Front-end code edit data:

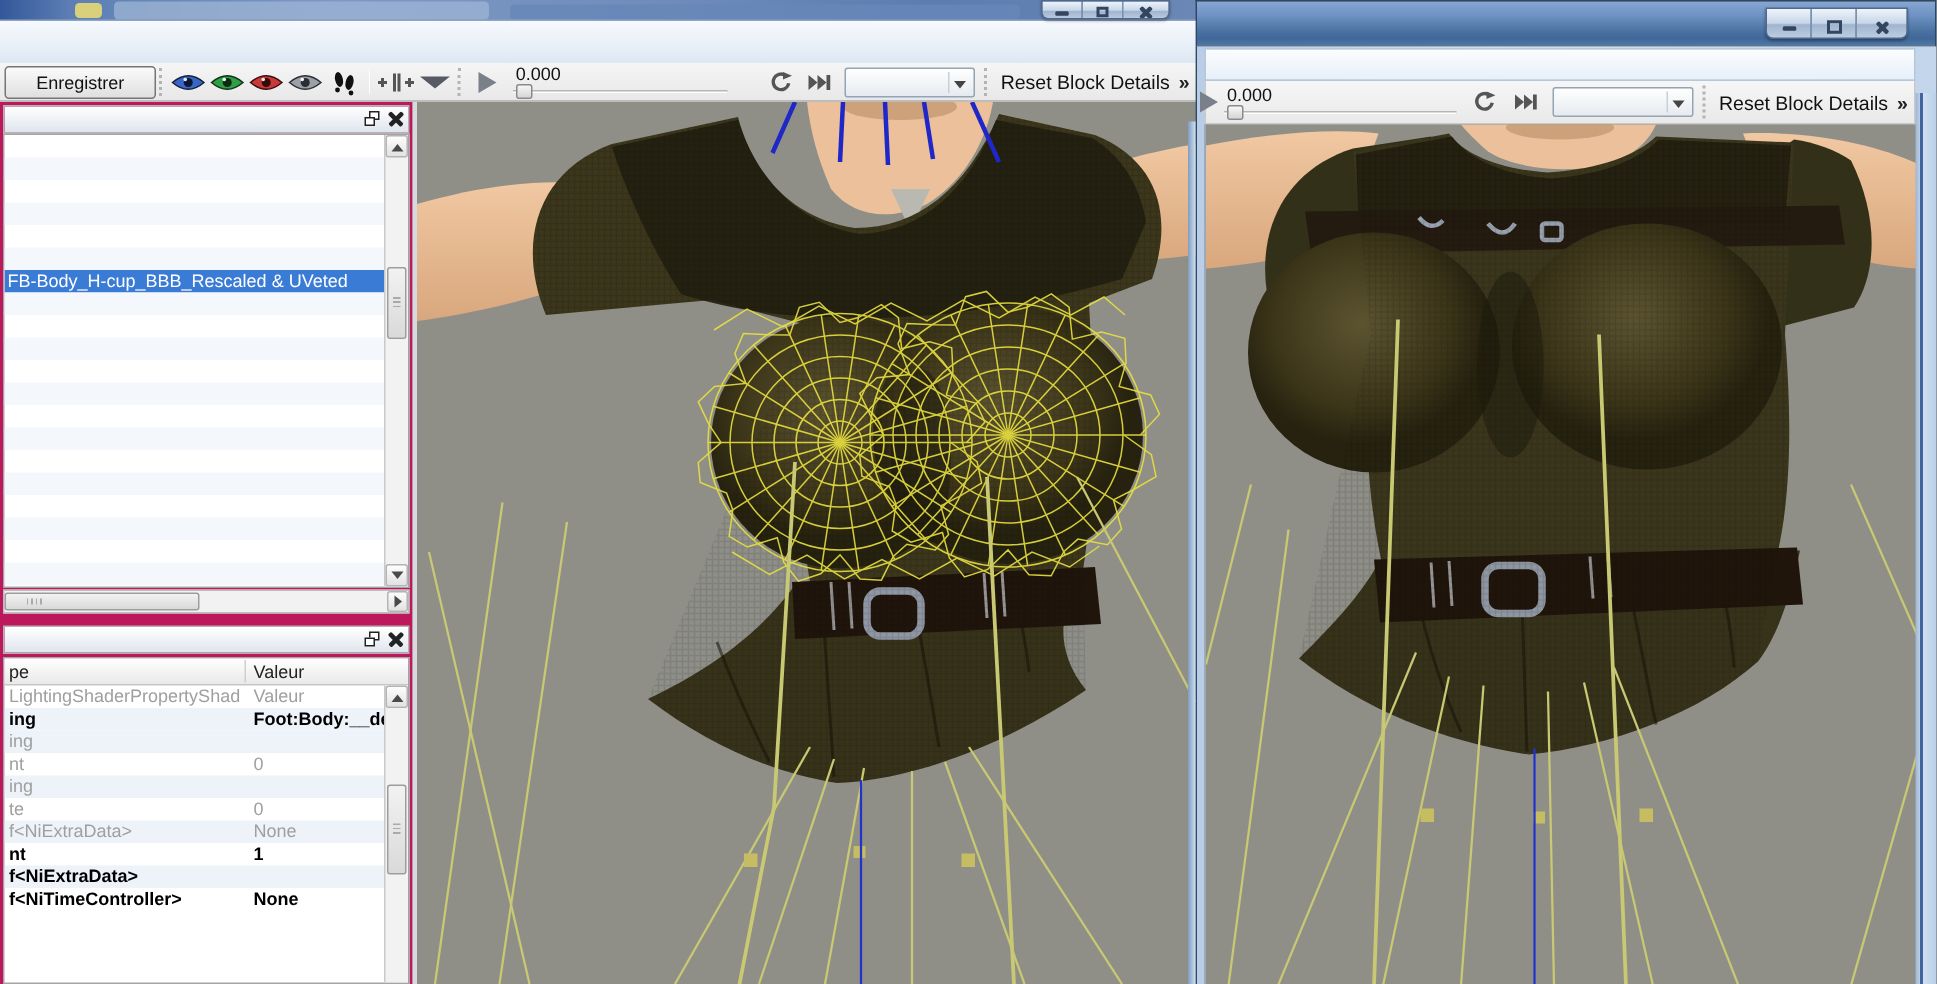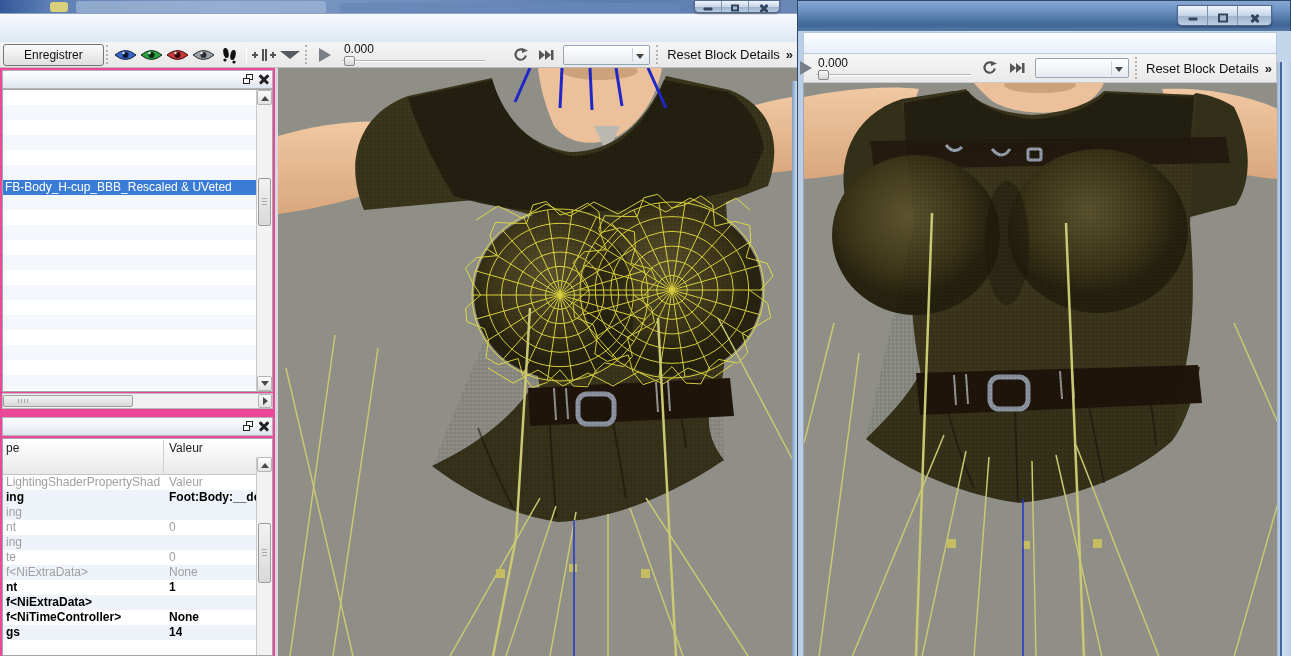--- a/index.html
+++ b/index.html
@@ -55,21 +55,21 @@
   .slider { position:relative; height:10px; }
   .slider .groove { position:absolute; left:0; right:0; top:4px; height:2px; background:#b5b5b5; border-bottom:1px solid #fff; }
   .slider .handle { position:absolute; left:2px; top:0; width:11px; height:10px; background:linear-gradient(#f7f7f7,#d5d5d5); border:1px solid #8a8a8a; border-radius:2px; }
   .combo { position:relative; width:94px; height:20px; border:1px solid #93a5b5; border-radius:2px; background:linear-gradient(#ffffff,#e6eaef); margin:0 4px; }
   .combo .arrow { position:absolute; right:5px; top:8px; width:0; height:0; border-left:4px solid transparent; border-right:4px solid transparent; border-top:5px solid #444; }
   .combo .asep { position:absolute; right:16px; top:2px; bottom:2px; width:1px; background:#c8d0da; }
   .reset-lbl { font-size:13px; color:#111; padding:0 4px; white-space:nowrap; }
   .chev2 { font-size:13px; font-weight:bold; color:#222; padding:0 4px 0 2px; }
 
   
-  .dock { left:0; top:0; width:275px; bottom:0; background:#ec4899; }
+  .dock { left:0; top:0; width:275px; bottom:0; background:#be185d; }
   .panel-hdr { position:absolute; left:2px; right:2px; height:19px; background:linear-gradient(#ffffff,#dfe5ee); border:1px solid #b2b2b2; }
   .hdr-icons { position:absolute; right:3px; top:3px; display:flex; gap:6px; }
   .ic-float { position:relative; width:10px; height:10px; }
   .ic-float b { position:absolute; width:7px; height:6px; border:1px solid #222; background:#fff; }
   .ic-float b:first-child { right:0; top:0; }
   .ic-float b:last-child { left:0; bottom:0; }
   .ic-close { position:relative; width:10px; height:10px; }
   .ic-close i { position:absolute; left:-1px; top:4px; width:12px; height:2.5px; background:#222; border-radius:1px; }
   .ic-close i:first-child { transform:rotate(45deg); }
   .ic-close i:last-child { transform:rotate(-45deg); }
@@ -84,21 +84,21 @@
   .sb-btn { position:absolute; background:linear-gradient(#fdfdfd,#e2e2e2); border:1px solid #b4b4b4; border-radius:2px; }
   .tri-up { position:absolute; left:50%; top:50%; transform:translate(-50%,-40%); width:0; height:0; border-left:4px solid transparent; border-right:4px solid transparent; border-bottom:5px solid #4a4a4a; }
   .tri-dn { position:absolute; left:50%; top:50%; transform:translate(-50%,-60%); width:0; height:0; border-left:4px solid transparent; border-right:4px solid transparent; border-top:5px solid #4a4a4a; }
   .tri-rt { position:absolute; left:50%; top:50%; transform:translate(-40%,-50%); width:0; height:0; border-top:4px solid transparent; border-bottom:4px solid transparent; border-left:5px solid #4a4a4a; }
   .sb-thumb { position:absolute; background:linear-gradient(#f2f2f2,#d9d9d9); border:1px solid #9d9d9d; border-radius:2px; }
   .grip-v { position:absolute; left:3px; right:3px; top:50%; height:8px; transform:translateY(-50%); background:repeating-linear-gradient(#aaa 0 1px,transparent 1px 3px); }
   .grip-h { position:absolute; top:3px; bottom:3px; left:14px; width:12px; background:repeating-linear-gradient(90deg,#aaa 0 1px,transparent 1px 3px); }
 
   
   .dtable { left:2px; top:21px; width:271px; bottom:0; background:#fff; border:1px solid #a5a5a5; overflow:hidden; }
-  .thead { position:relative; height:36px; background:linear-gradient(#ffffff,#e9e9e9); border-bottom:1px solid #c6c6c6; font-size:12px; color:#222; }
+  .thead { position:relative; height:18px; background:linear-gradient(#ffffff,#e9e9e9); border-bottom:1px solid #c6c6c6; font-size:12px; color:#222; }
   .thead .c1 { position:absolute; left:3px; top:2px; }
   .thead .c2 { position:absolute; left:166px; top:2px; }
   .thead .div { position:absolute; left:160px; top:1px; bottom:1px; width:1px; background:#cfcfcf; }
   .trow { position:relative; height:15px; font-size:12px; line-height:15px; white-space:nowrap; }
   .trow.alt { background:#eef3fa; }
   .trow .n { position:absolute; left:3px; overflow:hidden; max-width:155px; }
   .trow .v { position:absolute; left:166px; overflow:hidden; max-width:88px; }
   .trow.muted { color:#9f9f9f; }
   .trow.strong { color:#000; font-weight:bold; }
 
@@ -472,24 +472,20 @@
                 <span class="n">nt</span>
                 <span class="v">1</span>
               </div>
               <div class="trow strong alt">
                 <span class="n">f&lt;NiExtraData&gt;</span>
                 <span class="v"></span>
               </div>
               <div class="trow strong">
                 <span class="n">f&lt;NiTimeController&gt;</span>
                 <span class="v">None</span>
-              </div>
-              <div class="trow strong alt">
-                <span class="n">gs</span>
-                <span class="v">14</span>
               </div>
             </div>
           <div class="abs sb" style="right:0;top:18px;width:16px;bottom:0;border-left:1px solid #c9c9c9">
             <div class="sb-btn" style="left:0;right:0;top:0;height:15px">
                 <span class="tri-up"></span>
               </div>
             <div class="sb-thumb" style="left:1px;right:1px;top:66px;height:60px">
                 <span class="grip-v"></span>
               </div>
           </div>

## PROBLEM:
Please filter the data down to the lines containing the word "rotate".

## RESPONSE TO THIS EXERCISE:
   .ic-close i:first-child { transform:rotate(45deg); }
   .ic-close i:last-child { transform:rotate(-45deg); }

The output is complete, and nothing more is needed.